Below is an example implementation of a dataset class ExampleDataset. The load_XXX methods defines the various mode, e.g. load_pytorch adds a pytorch mode to the dataset. The default mode used (when none is specified) can be set using the _default_mode class attribute.

import h5py
import pathlib
import typing

from deel.datasets.dataset import Dataset
from deel.datasets.settings import Settings


class ExampleDataset(Dataset):

    # Default mode:
    _default_mode: str = "numpy"

    def __init__(
        self,
        version: str = "latest",
        settings: typing.Optional[Settings] = None
    ):
        """
        Args:
            version: Version of the dataset.
            settings: The settings to use for this dataset, or `None` to use the
            default settings.
        """
        # `data_name` is the name of the folder containing the dataset on the
        # provider (remote or local).
        super().__init__("data_name", version, settings)

    def load_numpy(self, path: pathlib.Path):
        """
        Numpy mode for this dataset.
        """
        # Dataset-specific code:
        return data

    def load_csv(self, path: pathlib.Path):
        """
        CSV mode for this dataset.
        """

        import pandas as pd

        return pd.read_csv(path, sep=";", index_col=0)

    def load_pytorch(
        self,
        path: pathlib.Path,
        nstack: int = 4,
        transform: typing.Callable = None,
    ):
        """
        Pytorch mode for this dataset. With extra arguments that can
        be passed to the `deel.datasets.load` method using named parameters.
        """
        from .torch import SourceDataSet

        return SourceDataSet(self.load_path(path), nstack, transform)

By default, the with_info option will return a dictionary containing the name and the version of the dataset. If you want to provide extra information, you can return a dictionary from the load_XXX methods, e.g.:

def load_pytorch(self, path: pathlib.Path):
    # Load a pytorch dataset:
    dataset = ...

    return dataset, {"classes": ["foo", "bar"]}

Utility functions

The deel.datasets.utils package contains utility functions to load or split numpy, pytorch and tensorflow image dataset in a consistent way, and the Dataset class contains some utility methods to generate the information dictionary from the return of these methods. Here is a very simple example for loading a dataset:

def load_pytorch(self, path: pathlib.Path, image_size: Tuple[int, int]):
    # Use relative import only if you are inside the deel package:
    from ..utils import load_pytorch_image_dataset

    # Load the dataset using the utility function:
    dataset, idx_to_class = load_pytorch_image_dataset(
        self.load_path(path),  # This is require only if `load_path` modifies the path.
        image_size=image_size,
        train_split=.7,
    )

    # The `_make_class_info` is provided by `Dataset`:
    return dataset, self._make_class_info(idx_to_class)

Packaging the dataset(s)

To be found by the dataset manager, the ExampleDataset class must be put in a package with a specific entrypoint (defined in setup.py).

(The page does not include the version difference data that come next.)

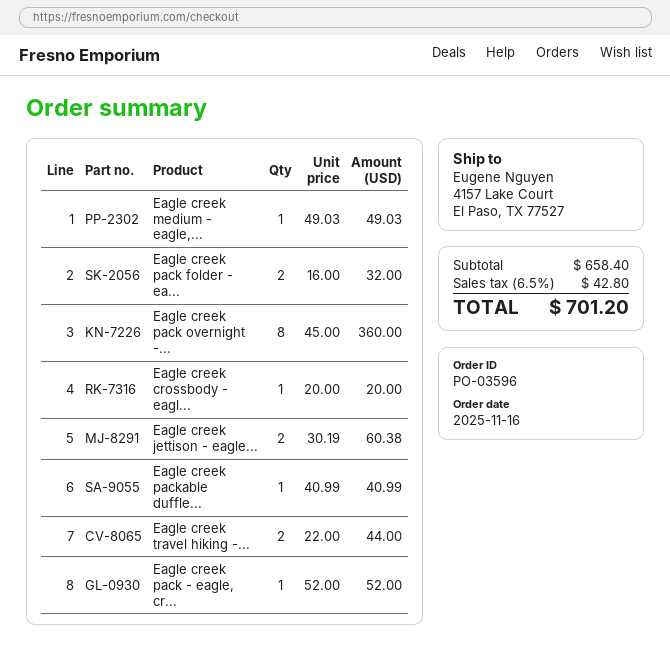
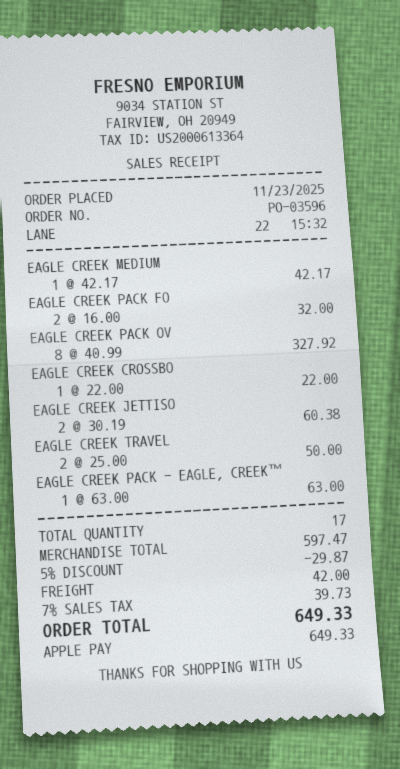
order date: 2025-11-16 -> 2025-11-23
Eagle creek medium - eagle,...: 1 x 49.03 = 49.03 -> 1 x 42.17 = 42.17
Eagle creek pack overnight -...: 8 x 45.00 = 360.00 -> 8 x 40.99 = 327.92
Eagle creek crossbody - eagl...: 1 x 20.00 = 20.00 -> 1 x 22.00 = 22.00
Eagle creek packable duffle...: 1 x 40.99 = 40.99 -> none
Eagle creek travel hiking -...: 2 x 22.00 = 44.00 -> 2 x 25.00 = 50.00
Eagle creek pack - eagle, cr...: 1 x 52.00 = 52.00 -> 1 x 63.00 = 63.00
subtotal: 658.40 -> 597.47
discount: none -> 5% = 29.87
shipping: none -> 42.00
tax: 6.5% = 42.80 -> 7% = 39.73
total: 701.20 -> 649.33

The entry point provides to the plugin to be discovered and used by DEEL dataset manager project. The name of the DEEL dataset manager entry point is unique: plugins.deel.dataset. It is possible to define many aliases for the same plugin by adding multiple alias = package:plugin class entries in entry points list.

# Assuming `ExampleDataset` is in `my_dataset/__init__.py`:
from setuptools import setup

setup(
    # Other `setup` arguments:
    ...

    # Entry points:
    entry_points={
        "plugins.deel.dataset": [
            "example = my_dataset:ExampleDataset",
            "my_dataset.example = my_dataset:ExampleDataset"
        ]
    }
)

A single plugin can expose multiple datasets through different entry points.